Taylor no le presta atención a los algoritmos de reconocimiento facial que operan contra negros y latinos, y tampoco se preocupa demasiado por las publicidades políticas conservadoras enfocadas en las personas que tienen deudas por impuestos. Hay una incongruencia general en el documental, que se hace obscena cuando se acusa a Google y a Facebook de “tirar al bombo” a los políticos y a los mensajes conservadores, de poder decidir una elección y de jugar a favor de Hillary Clinton cuando Trump fue el que ganó las elecciones. Pero pese a esto sus argumentos son incluso aún más sólidos que los de Terms and Conditions May Apply.
El documental, por ejemplo, brinda dos casos de personas que fueron directamente desaparecidas por Google: Robert Epstein, un psiquiatra que había publicado en The Washington Post una serie de textos sobre la posibilidad de Google de manipular electores en base al orden en que pone las respuestas sobre candidatos en su buscador, y el de Jordan Petersen, un gurú de autoayuda canadiense que fue censurado por haberse manifestado en contra de las leyes de identidad de género.
Más allá de que se trate de dos personajes que pueden resultar despreciables, lo cierto es que el modo en que Google los “borró” de la internet es realmente aterrador y da la pauta de que cualquier persona está realmente en sus manos. La ONG Chequeado.com no parece muy preocupada por este asunto.
Y es justamente en este punto donde radica la eficacia del documental: no muestra complejas tramas de espionaje o letras ocultas, sino simplemente la forma casi banal en que todas y cada una de nuestras búsquedas en Google o nuestras visualizaciones en Facebook están manipuladas, editadas y censuradas, por humanos o por máquinas programadas con criterios cerrados, ideológicos y lucrativos.
Muestra cómo Google, al igual que los Estados Unidos deciden sobre una lista de personas a las que darán muerte, tiene una lista de sitios prohibidos, donde su navegador hegemónico impide acceder. Muestra las trampas y dificultades que Google y Facebook ofrecen para otorgarnos nuestra información si se las pedimos. Y hace hincapié en el SEME (Search engine manipulation effect), la forma de manipulación más fuerte y sutil que existe.
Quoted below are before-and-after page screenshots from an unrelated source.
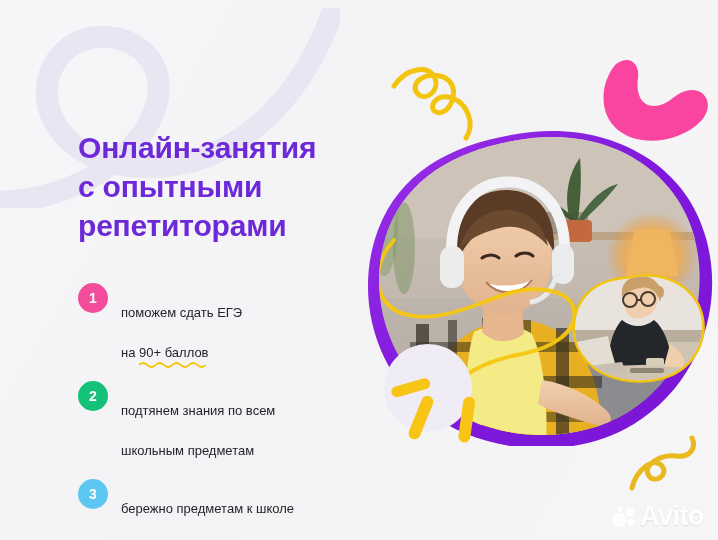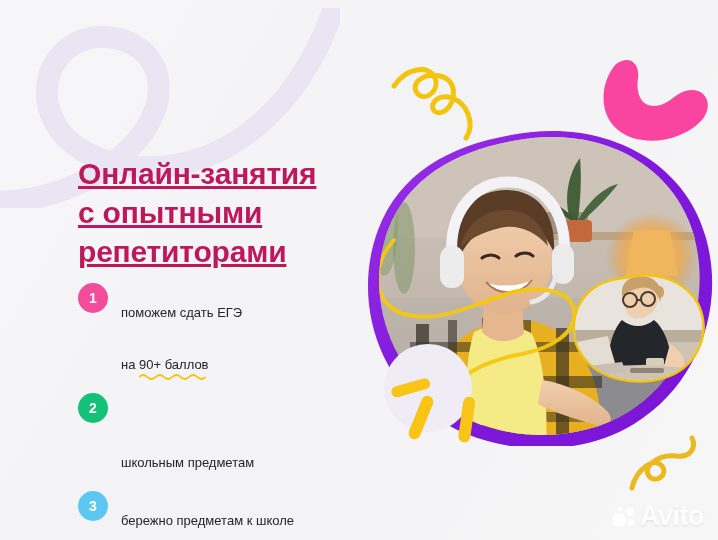--- a/index.html
+++ b/index.html
@@ -26,39 +26,39 @@
   .pink-bean{position:absolute;left:596px;top:56px;width:120px;height:86px;}
 
   
   .photo-blob{position:absolute;left:356px;top:128px;width:362px;height:318px;}
 
   
   .dash-cluster{position:absolute;left:378px;top:338px;width:125px;height:112px;}
 
   
   .headline{
-    position:absolute;left:78px;top:154px;width:290px;
+    position:absolute;left:78px;top:128px;width:290px;
     font-size:30px;line-height:39px;font-weight:700;
-    color:#be185d;letter-spacing:-0.2px;white-space:pre-line;text-decoration:underline;
+    color:#6d28d9;letter-spacing:-0.2px;white-space:pre-line;
   }
 
   
   .bullets{position:absolute;left:78px;top:282px;width:310px;}
   .bullet{display:flex;align-items:flex-start;margin-bottom:17px;}
   .bullet:last-child{margin-bottom:0;}
   .badge{
     flex:0 0 auto;width:30px;height:30px;border-radius:50%;
     display:flex;align-items:center;justify-content:center;
     color:#ffffff;font-size:14px;font-weight:700;margin-right:13px;margin-top:1px;
   }
   .btext{
     font-size:13px;line-height:20px;color:#24242a;font-weight:400;
     white-space:pre-line;padding-top:1px;
   }
-  .btext .wavy{position:relative;display:inline-block;margin-top:12px;}
+  .btext .wavy{position:relative;display:inline-block;}
   .btext .wavy .wave{position:absolute;left:0;bottom:-5px;width:100%;height:7px;}
 
   
   .avito{position:absolute;right:14px;bottom:10px;display:flex;align-items:center;opacity:.93;}
   .avito-dots{width:26px;height:26px;margin-right:3px;}
   .avito-word{
     font-size:27px;font-weight:700;color:#ffffff;letter-spacing:-.5px;
     text-shadow:0 1px 2px rgba(120,120,130,.22);line-height:1;
   }
 </style>
@@ -247,21 +247,21 @@
         <span>поможем сдать ЕГЭ</span><br>
         <span>на </span><span class="wavy"><span>90+ баллов</span><svg class="wave" viewBox="0 0 100 7" preserveAspectRatio="none">
               <path d="M0 4 Q 6 0 12 4 T 24 4 T 36 4 T 48 4 T 60 4 T 72 4 T 84 4 T 96 4" stroke="#f2c50f" stroke-width="2" fill="none"></path>
             </svg></span>
       </div>
     </div>
 
     <div class="bullet">
       <div class="badge" style="background:#13c278">2</div>
       <div class="btext">
-        <br>
+        <span>подтянем знания по всем</span><br>
         <span>школьным предметам</span>
       </div>
     </div>
 
     <div class="bullet">
       <div class="badge" style="background:#5cc8f2">3</div>
       <div class="btext">
         <span>бережно предметам к школе</span>
       </div>
     </div>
Dado que sólo el 5% de las búsquedas pasan de la primera página de resultados, lo cierto es que a través de la internet accedemos a la porción del mundo que Google elige mostrarnos. Que además viene con un servicio de autollenado de las búsquedas que es muchísimo más peligroso y tendencioso que las fake news. Y Google sólo se debe a sus accionistas.
El documental confirma que hoy vigilancia y gobernanza son lo mismo. Que las plataformas de extracción de datos dicen que hacen el bien pero sólo hacen el monopolio. Que se plantean como foros abiertos y de participación libre, pero lucran con una manipulación deliberada de la información que pone en tela de juicio lo que hasta el momento entendimos por democracia. ¿Lo dice desde la derecha? Es difícil precisarlo. Sus ejemplos tienden a eso, es cierto.
Pero también es cierto que enfoca la supuesta neutralidad de mecanismos ultra ideológicos regidos por empresas que, a fin de cuentas, son la expresión más palpable de la lógica darwinista del capital financiero. Y demuestra que, cuánto más soga les demos, más rápido nos van a ahorcar.